Clutch cable.
I'm going to put this into context by explaining that I have difficulty with my left hand grip following a teenage scooter accident which over the years has developed into arthritis, so I do everything I can to keep the clutch as light as possible. I'm working on making everything as optimal as it can be, believing that even tiny improvements can accumulate to make a noticeable difference.
I start with a good quality cable with a free flowing inner, and check it is the right size. Depending where you look you will see that a S3 clutch cable is either 1720mm long or 1700mm long. As long as it's not less than 1700mm it should fit. There was a batch sold by a dealer on the south coast which were 1680mm long and they just didn't fit well enough for the ends of the cables to locate into the sockets. So worth checking.
This one is fine...

Earlier in the build I selected a lever with minimal wear and a good fit into the support. Below, the Italian ball ends are spherical and Spanish are tear drop shape, the aftermarket Cuppini are the ones I'm going for. They pull the cable a fraction less than a standard lever which makes them a little lighter in action. I would say that they are angled slightly further away from the headset so you need longer fingers to reach...

Lots of grease on all of the moving elements of the lever. I make sure the cable barrel is greased too since it rotates slightly against the lever as it's pulled.

This is the grip I'm using. I find them really comfortable but if you use them and have clutch drag - it may be because the fatness of this grip stops the lever from moving as far as it should. Worth then changing to standard to see if it cures the problem. We will see how it goes with these.

Modern cables are slightly thicker than the originals and in the Sticky book there is a tip about dremeling away part of the headset to create a bit of room for the cable. MBs slightly waisted control rods mean this doesn't need to be done, there is plenty of room on the left hand side. The cable has to follow as smooth a path as possible, and if you think about it the tightest curve it follows is where it drops down out of the headset. It is amazing how much resistance this bend adds to the pull. So I like to give the cable a slightly easier time as it negotiates this bend, so before I installed the headset clamp I rounded off this section.

Loose cable runs down to the adjuster, and as previously mentioned it's a block which hangs the clutch adjuster over to one side for a straight run at the lever.

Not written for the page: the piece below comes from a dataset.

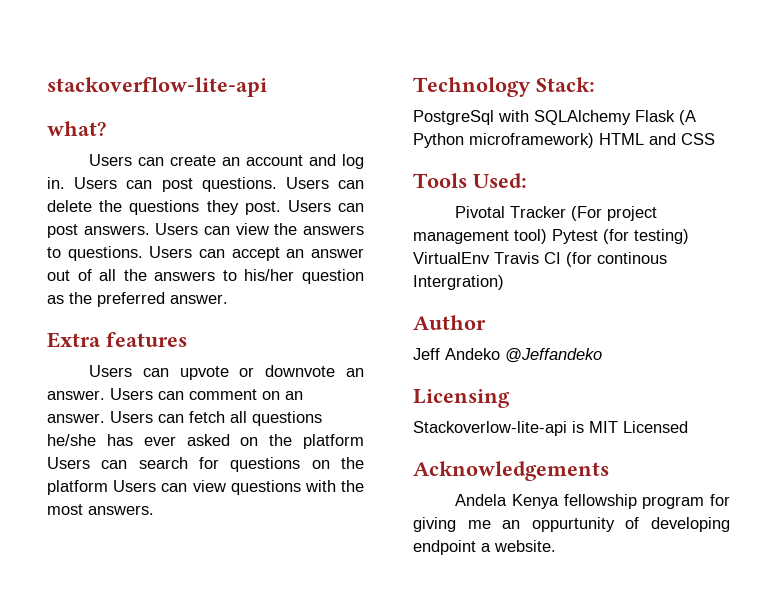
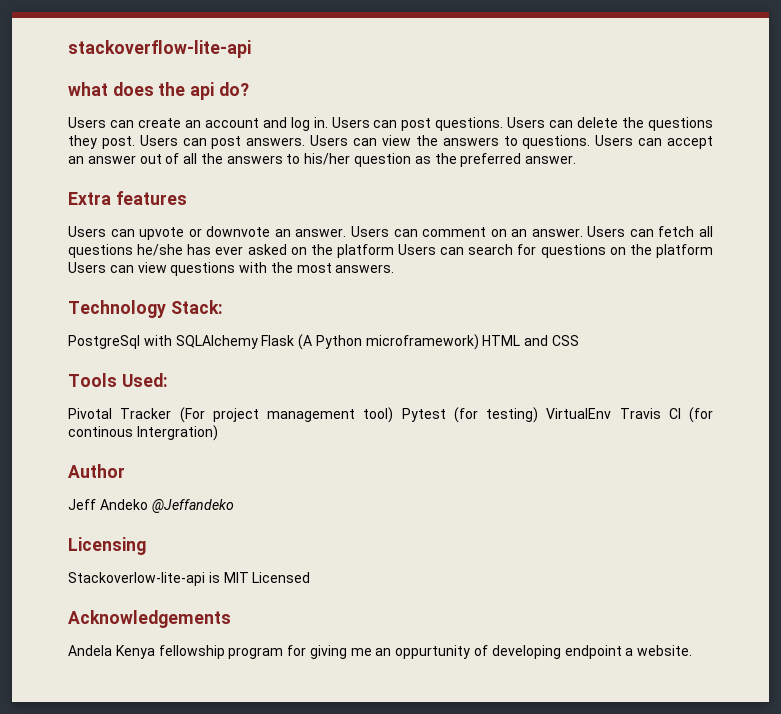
[47,121,106,136] what? -> [68,82,249,100] what does the api do?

You can see that I'm using a non- standard adjuster. The idea of these is to make sure the cable goes through the very centre of the adjuster, not rubbing on the sides. The straighter cable again should keep everything light. These came from Rimini but you can get them in the UK now

Finally the end trunnion. Worth making sure it is a good fit in the lever, able to rotate slightly, and grease this too.

So its all connected up. Standard clutch with Torbay springs. Scootering Dan reckoned standard Lambretta spring are good for 13hp, this motor should be slightly better than that, but not in need of full on race type springs. Torbay's are somewhere in the middle. So I tried it at the lever and it felt odd. Looking back I realised I hadn't fitted the return spring on the engine. Doh. A few minutes later I found one in a box of bits and now it feels great.
One last thing I would say about keeping my clutch light. I have a couple of engines fitted with the Chiselspeed Easy Clutch and I do really like them. Expensive, but in my case worth every penny.

Next I will position the throttle cable and then check the electrics. I like to check the electrics work before the legshields go on, as if the loom needs work it's best to do it while its easier to access.